# To do:
Copy the listing out exactly as shown.

# Exercise data:
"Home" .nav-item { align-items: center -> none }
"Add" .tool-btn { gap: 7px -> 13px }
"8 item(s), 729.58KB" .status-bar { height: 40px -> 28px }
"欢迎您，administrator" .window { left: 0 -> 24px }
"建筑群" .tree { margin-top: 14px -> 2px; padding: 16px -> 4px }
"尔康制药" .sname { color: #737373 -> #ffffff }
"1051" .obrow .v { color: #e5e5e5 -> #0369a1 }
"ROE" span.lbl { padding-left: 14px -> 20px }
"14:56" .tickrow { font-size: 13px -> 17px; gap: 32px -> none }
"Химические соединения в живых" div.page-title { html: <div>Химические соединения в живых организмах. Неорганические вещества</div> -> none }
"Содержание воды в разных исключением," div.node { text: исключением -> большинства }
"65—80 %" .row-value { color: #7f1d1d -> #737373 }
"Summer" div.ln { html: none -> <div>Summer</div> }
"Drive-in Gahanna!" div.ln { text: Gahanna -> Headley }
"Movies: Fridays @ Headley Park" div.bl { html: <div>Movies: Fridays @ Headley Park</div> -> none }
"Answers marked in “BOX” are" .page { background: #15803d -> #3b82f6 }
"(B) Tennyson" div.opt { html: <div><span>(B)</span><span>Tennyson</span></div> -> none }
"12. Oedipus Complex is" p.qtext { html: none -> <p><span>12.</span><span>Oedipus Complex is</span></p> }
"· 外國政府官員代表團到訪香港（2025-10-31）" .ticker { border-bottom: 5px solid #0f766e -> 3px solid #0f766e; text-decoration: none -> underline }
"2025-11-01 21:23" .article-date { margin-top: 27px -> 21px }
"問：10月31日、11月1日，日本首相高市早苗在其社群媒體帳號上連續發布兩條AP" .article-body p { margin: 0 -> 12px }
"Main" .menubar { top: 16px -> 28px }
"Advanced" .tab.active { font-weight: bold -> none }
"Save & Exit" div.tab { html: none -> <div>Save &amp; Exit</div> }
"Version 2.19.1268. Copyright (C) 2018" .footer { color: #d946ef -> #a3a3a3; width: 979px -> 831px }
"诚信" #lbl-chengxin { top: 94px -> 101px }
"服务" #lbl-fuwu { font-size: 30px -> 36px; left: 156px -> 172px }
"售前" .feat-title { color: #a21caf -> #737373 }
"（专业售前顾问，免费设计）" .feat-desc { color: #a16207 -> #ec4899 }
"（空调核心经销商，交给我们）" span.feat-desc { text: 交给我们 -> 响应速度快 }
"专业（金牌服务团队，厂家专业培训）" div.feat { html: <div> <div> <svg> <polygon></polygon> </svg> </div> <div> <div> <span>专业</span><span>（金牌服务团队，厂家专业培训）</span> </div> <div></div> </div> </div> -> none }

# Finished task:
"Home" .nav-item { align-items: center -> none }
"Add" .tool-btn { gap: 7px -> 13px }
"8 item(s), 729.58KB" .status-bar { height: 40px -> 28px }
"欢迎您，administrator" .window { left: 0 -> 24px }
"建筑群" .tree { margin-top: 14px -> 2px; padding: 16px -> 4px }
"尔康制药" .sname { color: #737373 -> #ffffff }
"1051" .obrow .v { color: #e5e5e5 -> #0369a1 }
"ROE" span.lbl { padding-left: 14px -> 20px }
"14:56" .tickrow { font-size: 13px -> 17px; gap: 32px -> none }
"Химические соединения в живых" div.page-title { html: <div>Химические соединения в живых организмах. Неорганические вещества</div> -> none }
"Содержание воды в разных исключением," div.node { text: исключением -> большинства }
"65—80 %" .row-value { color: #7f1d1d -> #737373 }
"Summer" div.ln { html: none -> <div>Summer</div> }
"Drive-in Gahanna!" div.ln { text: Gahanna -> Headley }
"Movies: Fridays @ Headley Park" div.bl { html: <div>Movies: Fridays @ Headley Park</div> -> none }
"Answers marked in “BOX” are" .page { background: #15803d -> #3b82f6 }
"(B) Tennyson" div.opt { html: <div><span>(B)</span><span>Tennyson</span></div> -> none }
"12. Oedipus Complex is" p.qtext { html: none -> <p><span>12.</span><span>Oedipus Complex is</span></p> }
"· 外國政府官員代表團到訪香港（2025-10-31）" .ticker { border-bottom: 5px solid #0f766e -> 3px solid #0f766e; text-decoration: none -> underline }
"2025-11-01 21:23" .article-date { margin-top: 27px -> 21px }
"問：10月31日、11月1日，日本首相高市早苗在其社群媒體帳號上連續發布兩條AP" .article-body p { margin: 0 -> 12px }
"Main" .menubar { top: 16px -> 28px }
"Advanced" .tab.active { font-weight: bold -> none }
"Save & Exit" div.tab { html: none -> <div>Save &amp; Exit</div> }
"Version 2.19.1268. Copyright (C) 2018" .footer { color: #d946ef -> #a3a3a3; width: 979px -> 831px }
"诚信" #lbl-chengxin { top: 94px -> 101px }
"服务" #lbl-fuwu { font-size: 30px -> 36px; left: 156px -> 172px }
"售前" .feat-title { color: #a21caf -> #737373 }
"（专业售前顾问，免费设计）" .feat-desc { color: #a16207 -> #ec4899 }
"（空调核心经销商，交给我们）" span.feat-desc { text: 交给我们 -> 响应速度快 }
"专业（金牌服务团队，厂家专业培训）" div.feat { html: <div> <div> <svg> <polygon></polygon> </svg> </div> <div> <div> <span>专业</span><span>（金牌服务团队，厂家专业培训）</span> </div> <div></div> </div> </div> -> none }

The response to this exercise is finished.